## What you should do
Leave out the pictures and repeat every record exactly.

_ _ _

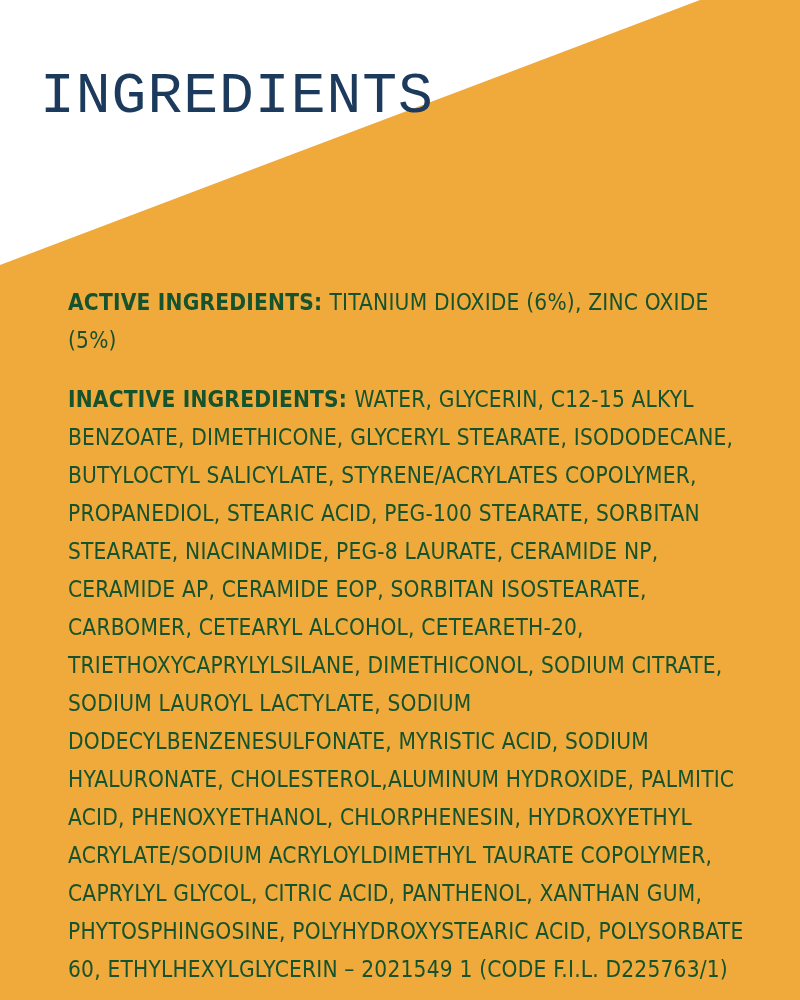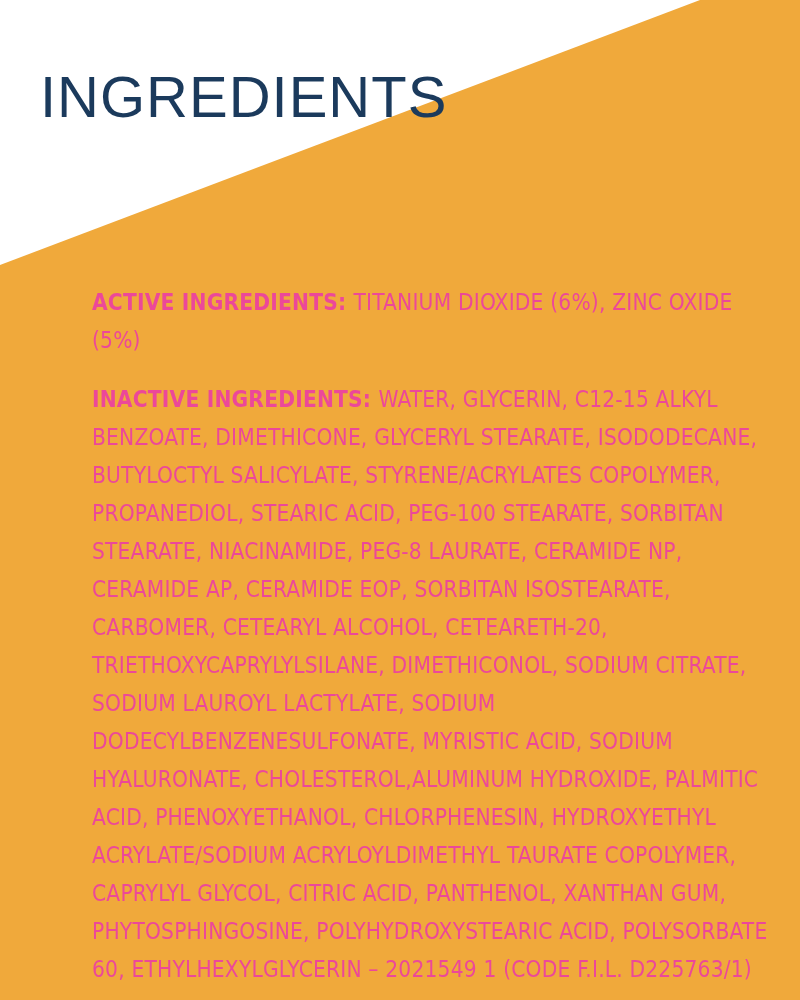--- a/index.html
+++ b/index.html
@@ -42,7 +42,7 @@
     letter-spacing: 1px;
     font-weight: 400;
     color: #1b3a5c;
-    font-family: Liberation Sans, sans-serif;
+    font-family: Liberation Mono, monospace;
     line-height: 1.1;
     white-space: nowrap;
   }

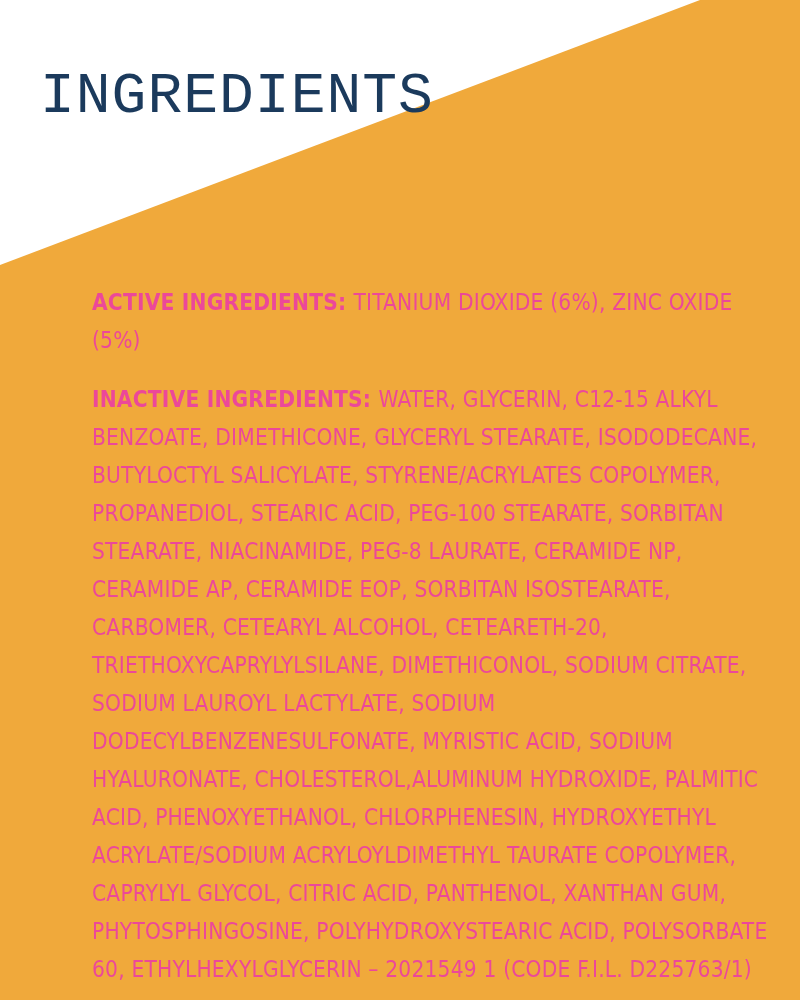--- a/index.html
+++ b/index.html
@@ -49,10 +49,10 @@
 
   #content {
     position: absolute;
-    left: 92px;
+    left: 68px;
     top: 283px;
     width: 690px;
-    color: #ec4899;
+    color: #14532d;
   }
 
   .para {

_ _ _

## Task answer
--- a/index.html
+++ b/index.html
@@ -42,7 +42,7 @@
     letter-spacing: 1px;
     font-weight: 400;
     color: #1b3a5c;
-    font-family: Liberation Sans, sans-serif;
+    font-family: Liberation Mono, monospace;
     line-height: 1.1;
     white-space: nowrap;
   }

--- a/index.html
+++ b/index.html
@@ -49,10 +49,10 @@
 
   #content {
     position: absolute;
-    left: 92px;
+    left: 68px;
     top: 283px;
     width: 690px;
-    color: #ec4899;
+    color: #14532d;
   }
 
   .para {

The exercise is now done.